Contexte juridique

Le 18 août, Disney a intenté une action contre la Federal Communications Commission (FCC) en alléguant que l'agence menait une campagne de censure visant ABC, suite à des contenus jugés défavorables au président Trump. La plainte cherche à suspendre une révision anticipée des licences de diffusion de huit stations détenues par ABC, procédure que la FCC justifie par des accusations de discrimination illégale liées aux politiques de diversité, d’équité et d’inclusion (DEI) de Disney. Le texte de la loi des communications (Communications Act) autorise la FCC à examiner les licences avant leur échéance lorsqu’elle estime que des violations substantielles sont en jeu, mais la portée de ce pouvoir reste sujette à interprétation judiciaire.

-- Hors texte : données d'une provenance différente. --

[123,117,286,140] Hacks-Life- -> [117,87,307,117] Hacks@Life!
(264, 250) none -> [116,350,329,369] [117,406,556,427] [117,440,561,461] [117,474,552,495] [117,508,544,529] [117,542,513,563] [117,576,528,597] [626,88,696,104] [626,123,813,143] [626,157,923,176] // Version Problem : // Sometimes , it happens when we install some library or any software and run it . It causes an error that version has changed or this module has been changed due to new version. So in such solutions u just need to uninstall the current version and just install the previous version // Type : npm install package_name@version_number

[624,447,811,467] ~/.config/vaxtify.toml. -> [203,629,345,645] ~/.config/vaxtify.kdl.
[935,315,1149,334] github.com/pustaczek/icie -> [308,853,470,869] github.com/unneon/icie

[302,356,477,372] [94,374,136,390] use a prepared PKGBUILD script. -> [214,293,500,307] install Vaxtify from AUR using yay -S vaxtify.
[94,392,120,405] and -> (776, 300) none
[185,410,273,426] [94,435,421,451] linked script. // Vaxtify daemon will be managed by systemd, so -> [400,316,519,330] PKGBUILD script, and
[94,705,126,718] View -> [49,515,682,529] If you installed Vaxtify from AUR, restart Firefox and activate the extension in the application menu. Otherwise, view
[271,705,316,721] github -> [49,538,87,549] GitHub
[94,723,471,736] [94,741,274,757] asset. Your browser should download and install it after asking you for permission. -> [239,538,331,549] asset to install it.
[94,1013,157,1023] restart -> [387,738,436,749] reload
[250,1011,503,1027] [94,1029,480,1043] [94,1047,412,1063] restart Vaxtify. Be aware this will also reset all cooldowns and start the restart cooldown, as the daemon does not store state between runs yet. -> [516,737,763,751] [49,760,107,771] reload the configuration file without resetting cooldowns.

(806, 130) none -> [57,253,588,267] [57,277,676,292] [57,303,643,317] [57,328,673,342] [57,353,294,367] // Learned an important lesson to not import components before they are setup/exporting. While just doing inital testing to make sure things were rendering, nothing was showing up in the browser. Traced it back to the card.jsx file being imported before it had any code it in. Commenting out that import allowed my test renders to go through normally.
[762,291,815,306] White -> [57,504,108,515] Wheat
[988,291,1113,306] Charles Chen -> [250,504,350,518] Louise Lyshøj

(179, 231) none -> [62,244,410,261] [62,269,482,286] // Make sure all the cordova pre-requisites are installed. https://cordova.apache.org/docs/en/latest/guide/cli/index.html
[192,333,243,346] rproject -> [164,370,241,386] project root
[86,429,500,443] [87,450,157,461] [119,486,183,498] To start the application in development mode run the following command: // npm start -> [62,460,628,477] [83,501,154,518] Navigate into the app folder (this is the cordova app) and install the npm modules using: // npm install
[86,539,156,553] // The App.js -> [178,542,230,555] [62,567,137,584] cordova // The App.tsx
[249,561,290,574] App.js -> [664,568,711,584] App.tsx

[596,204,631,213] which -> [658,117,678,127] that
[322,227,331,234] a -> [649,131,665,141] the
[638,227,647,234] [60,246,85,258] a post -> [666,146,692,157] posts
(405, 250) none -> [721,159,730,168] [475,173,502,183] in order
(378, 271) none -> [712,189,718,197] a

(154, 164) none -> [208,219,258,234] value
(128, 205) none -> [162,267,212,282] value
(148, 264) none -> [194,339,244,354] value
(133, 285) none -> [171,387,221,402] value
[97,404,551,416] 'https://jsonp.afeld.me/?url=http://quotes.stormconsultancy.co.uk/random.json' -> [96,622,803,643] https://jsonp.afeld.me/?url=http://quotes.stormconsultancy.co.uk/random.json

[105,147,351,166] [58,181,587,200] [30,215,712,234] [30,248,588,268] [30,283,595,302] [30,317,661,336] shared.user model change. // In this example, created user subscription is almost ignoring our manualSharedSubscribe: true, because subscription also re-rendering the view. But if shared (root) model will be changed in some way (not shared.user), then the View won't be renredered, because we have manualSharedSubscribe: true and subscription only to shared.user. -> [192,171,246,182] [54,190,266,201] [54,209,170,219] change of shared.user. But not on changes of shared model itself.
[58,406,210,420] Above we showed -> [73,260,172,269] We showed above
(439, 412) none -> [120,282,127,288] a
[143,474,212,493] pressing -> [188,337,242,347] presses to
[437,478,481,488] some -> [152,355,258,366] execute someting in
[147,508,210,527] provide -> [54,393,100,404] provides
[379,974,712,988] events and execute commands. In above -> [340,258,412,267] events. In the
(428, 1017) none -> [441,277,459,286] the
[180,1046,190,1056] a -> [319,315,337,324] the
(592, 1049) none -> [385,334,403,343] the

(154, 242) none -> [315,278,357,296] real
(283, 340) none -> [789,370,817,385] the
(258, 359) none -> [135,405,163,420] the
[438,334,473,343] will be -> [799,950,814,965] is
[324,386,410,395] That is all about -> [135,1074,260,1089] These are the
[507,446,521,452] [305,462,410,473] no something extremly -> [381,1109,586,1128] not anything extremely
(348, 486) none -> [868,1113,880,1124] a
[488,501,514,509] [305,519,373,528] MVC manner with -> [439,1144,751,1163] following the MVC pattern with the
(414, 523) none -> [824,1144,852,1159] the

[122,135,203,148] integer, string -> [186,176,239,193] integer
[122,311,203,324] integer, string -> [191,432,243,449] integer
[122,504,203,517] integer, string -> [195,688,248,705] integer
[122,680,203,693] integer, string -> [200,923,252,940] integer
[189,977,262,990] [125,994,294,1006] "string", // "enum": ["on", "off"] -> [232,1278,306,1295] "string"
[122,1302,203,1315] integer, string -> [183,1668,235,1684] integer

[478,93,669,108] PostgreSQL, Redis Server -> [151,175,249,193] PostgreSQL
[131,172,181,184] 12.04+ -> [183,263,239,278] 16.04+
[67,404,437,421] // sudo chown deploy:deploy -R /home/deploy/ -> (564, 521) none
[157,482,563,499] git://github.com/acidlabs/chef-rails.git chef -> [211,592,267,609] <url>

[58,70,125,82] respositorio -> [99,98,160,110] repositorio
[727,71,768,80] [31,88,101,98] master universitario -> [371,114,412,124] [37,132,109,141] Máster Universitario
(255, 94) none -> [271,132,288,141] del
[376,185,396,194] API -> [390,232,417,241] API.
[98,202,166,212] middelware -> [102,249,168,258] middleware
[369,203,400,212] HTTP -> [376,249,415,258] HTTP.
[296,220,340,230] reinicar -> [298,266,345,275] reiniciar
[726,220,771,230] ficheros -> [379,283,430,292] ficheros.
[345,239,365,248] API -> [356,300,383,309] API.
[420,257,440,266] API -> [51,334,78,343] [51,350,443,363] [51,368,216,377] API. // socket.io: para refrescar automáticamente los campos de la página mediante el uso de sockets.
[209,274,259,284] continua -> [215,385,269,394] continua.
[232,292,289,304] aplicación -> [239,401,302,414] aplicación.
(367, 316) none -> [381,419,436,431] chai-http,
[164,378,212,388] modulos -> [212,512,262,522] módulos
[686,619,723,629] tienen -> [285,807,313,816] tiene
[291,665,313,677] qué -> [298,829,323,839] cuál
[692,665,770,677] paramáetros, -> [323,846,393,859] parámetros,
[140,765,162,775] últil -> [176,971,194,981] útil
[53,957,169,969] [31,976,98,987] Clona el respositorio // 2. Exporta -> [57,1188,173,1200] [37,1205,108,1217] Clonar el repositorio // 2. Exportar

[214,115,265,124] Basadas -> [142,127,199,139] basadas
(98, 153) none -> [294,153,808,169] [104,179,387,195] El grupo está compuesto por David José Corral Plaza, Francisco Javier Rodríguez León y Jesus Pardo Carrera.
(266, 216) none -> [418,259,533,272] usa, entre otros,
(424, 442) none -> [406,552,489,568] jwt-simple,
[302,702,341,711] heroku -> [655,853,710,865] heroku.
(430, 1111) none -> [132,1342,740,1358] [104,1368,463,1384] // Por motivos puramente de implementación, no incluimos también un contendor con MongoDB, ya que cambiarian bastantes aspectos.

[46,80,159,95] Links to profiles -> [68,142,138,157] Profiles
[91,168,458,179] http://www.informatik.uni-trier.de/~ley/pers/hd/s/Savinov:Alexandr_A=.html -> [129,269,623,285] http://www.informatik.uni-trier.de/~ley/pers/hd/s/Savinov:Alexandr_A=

Mécanisme de révision anticipée

La révision anticipée implique une analyse détaillée du respect des exigences de service public, de la conformité technique (puissance d’émission, couverture du signal) et de la conformité aux règles de non‑discrimination. La FCC a déclenché ce processus pour les stations ABC en invoquant l’article 307 du Communications Act, qui permet une « early review » lorsqu’une violation potentielle est identifiée. Le recours de Disney vise à obtenir une injonction préliminaire afin d’arrêter la procédure jusqu’à ce que le litige soit tranché, arguant que la révision constitue une forme de pression politique.

Intervention des tiers

Deux groupes de surveillance et plusieurs téléspectateurs individuels ont demandé à intervenir dans le procès, craignant que Disney accepte un accord de règlement avec la FCC qui ne servirait pas l’intérêt public. Leur demande d’intervention repose sur le principe de « amicus curiae », qui permet à des parties non directement impliquées d’apporter des arguments juridiques pertinents. Le juge doit déterminer si ces intervenants remplissent les critères de pertinence et de capacité à influencer le résultat, ce qui pourrait compliquer davantage la procédure en introduisant des considérations de transparence et de responsabilité.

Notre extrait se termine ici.